Exercise materials

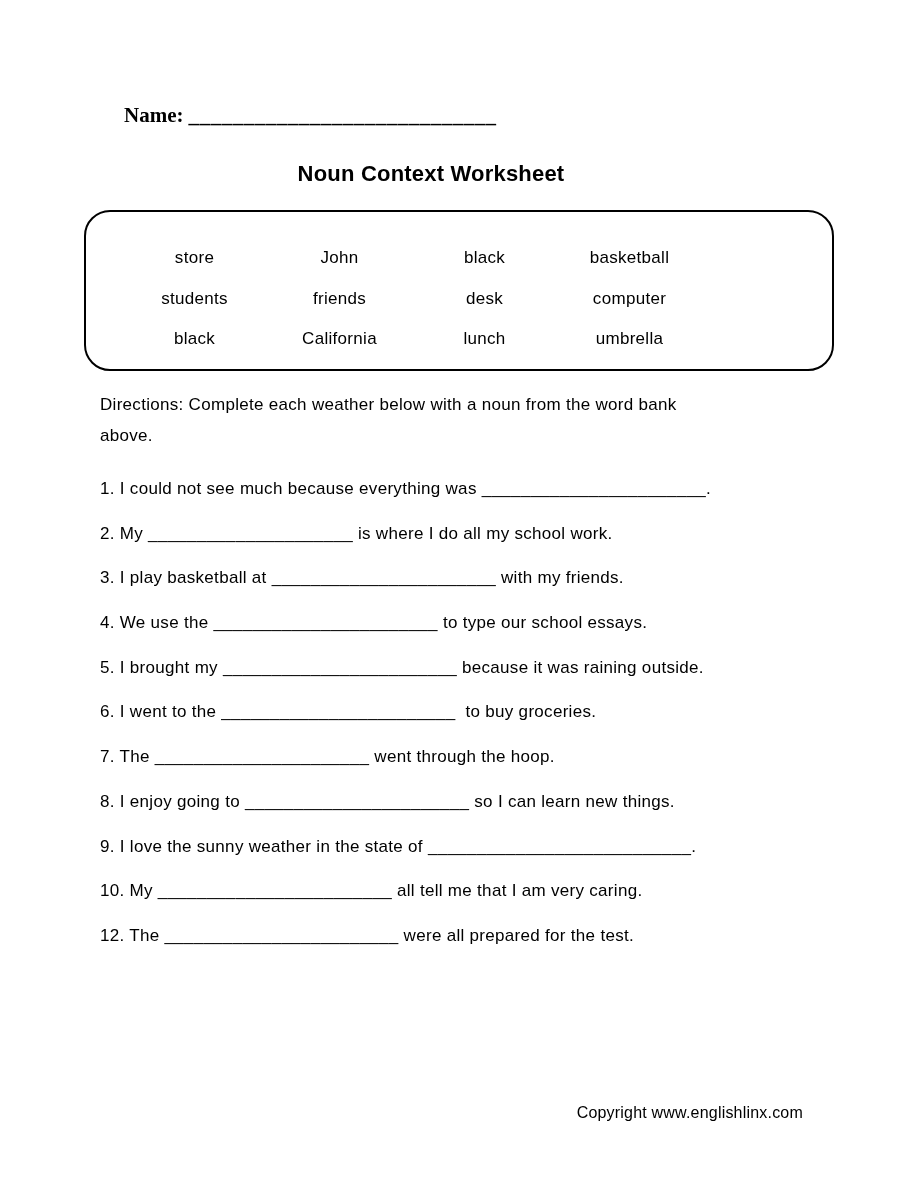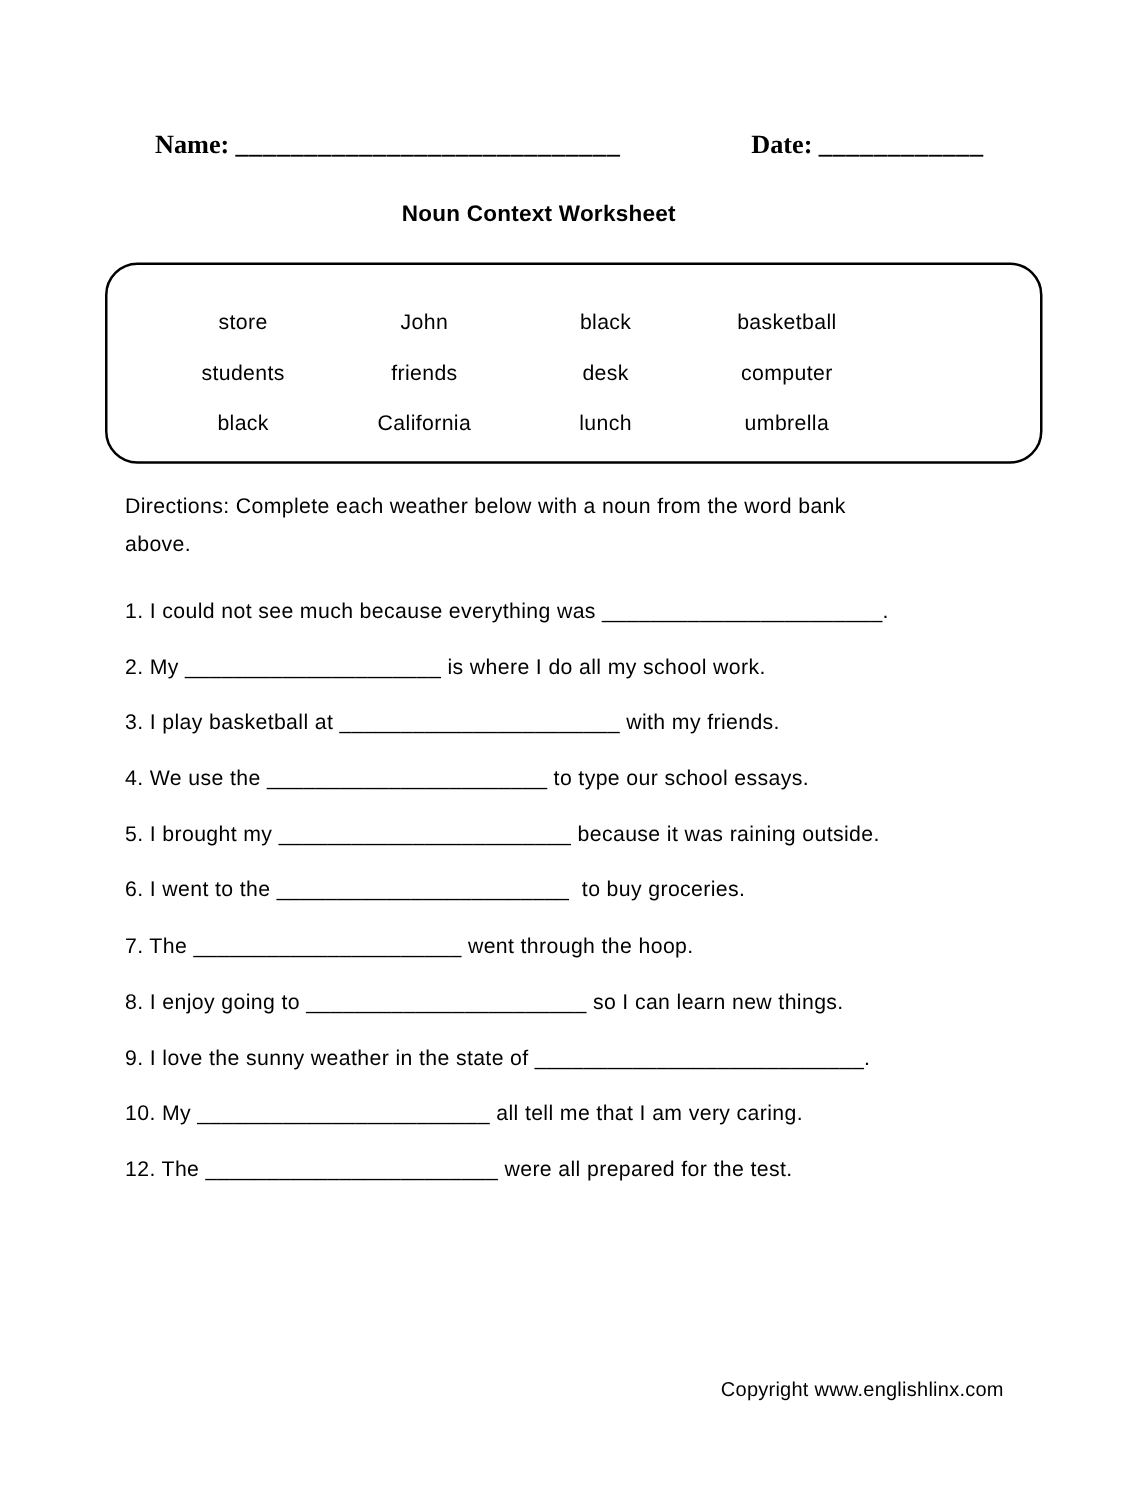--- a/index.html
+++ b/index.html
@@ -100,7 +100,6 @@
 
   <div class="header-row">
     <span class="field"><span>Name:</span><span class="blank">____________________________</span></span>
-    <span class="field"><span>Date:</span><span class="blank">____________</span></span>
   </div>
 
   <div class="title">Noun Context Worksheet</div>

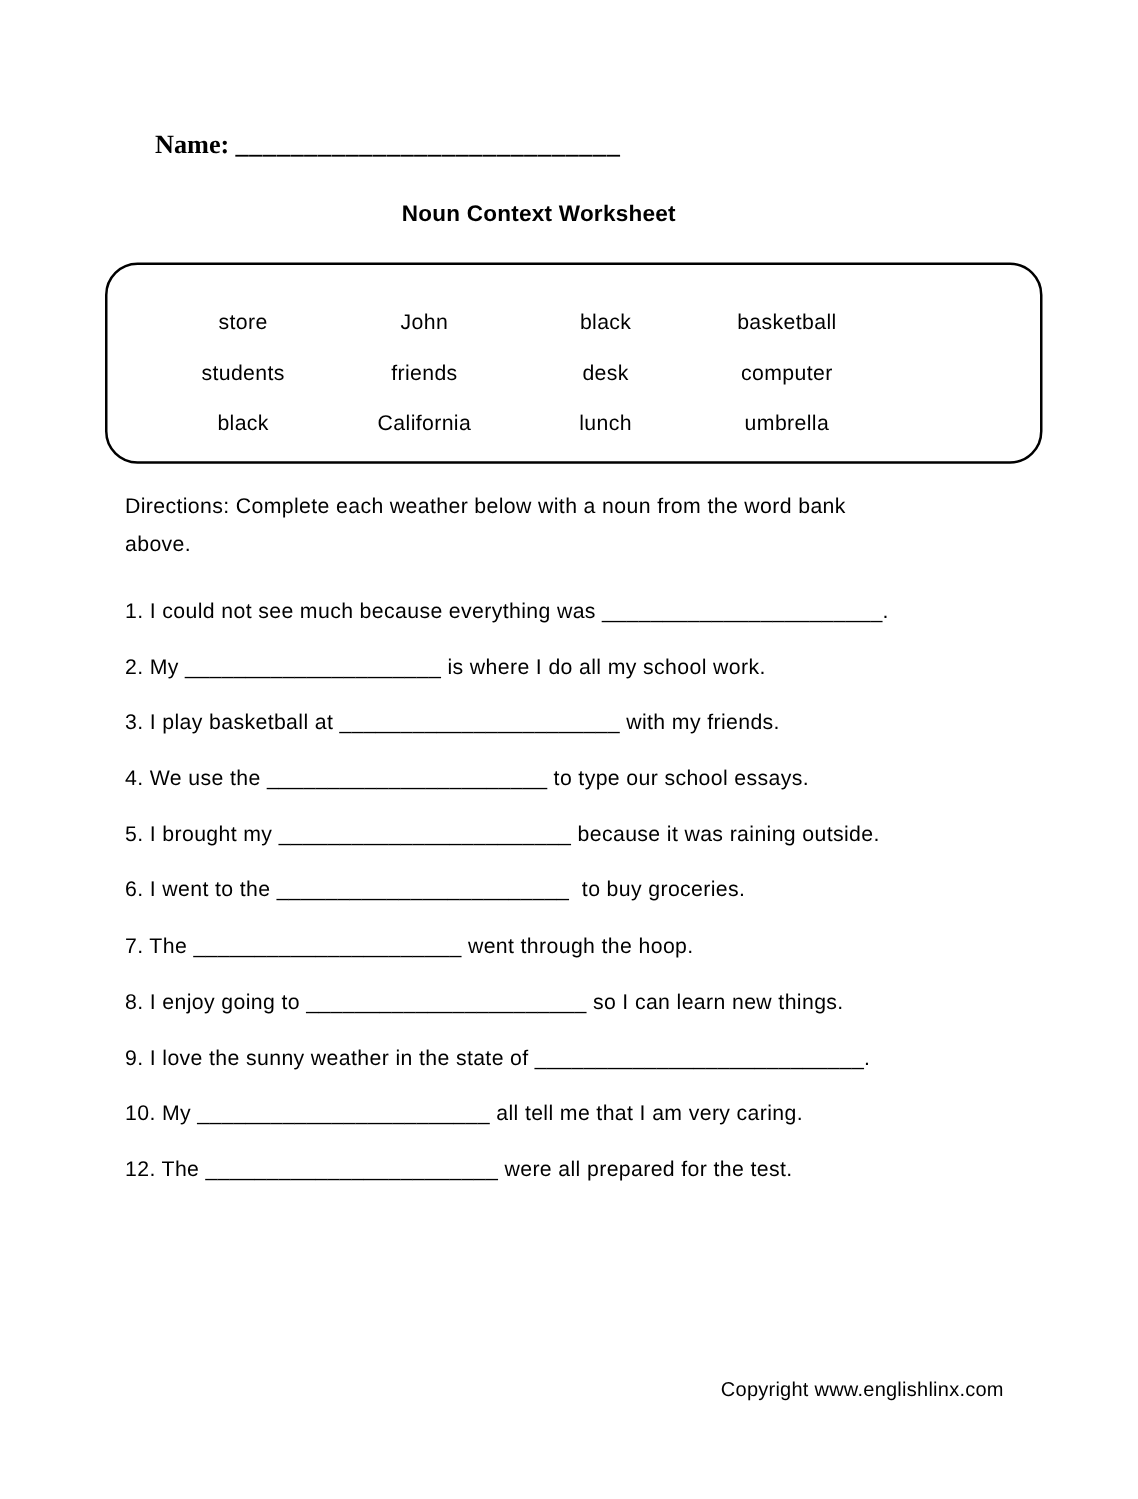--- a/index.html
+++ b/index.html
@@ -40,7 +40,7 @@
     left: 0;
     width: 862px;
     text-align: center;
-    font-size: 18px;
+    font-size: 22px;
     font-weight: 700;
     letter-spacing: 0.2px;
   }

Task objective
State the number of lines in the data that carry "font", and add nothing to it.

Response to the exercise
3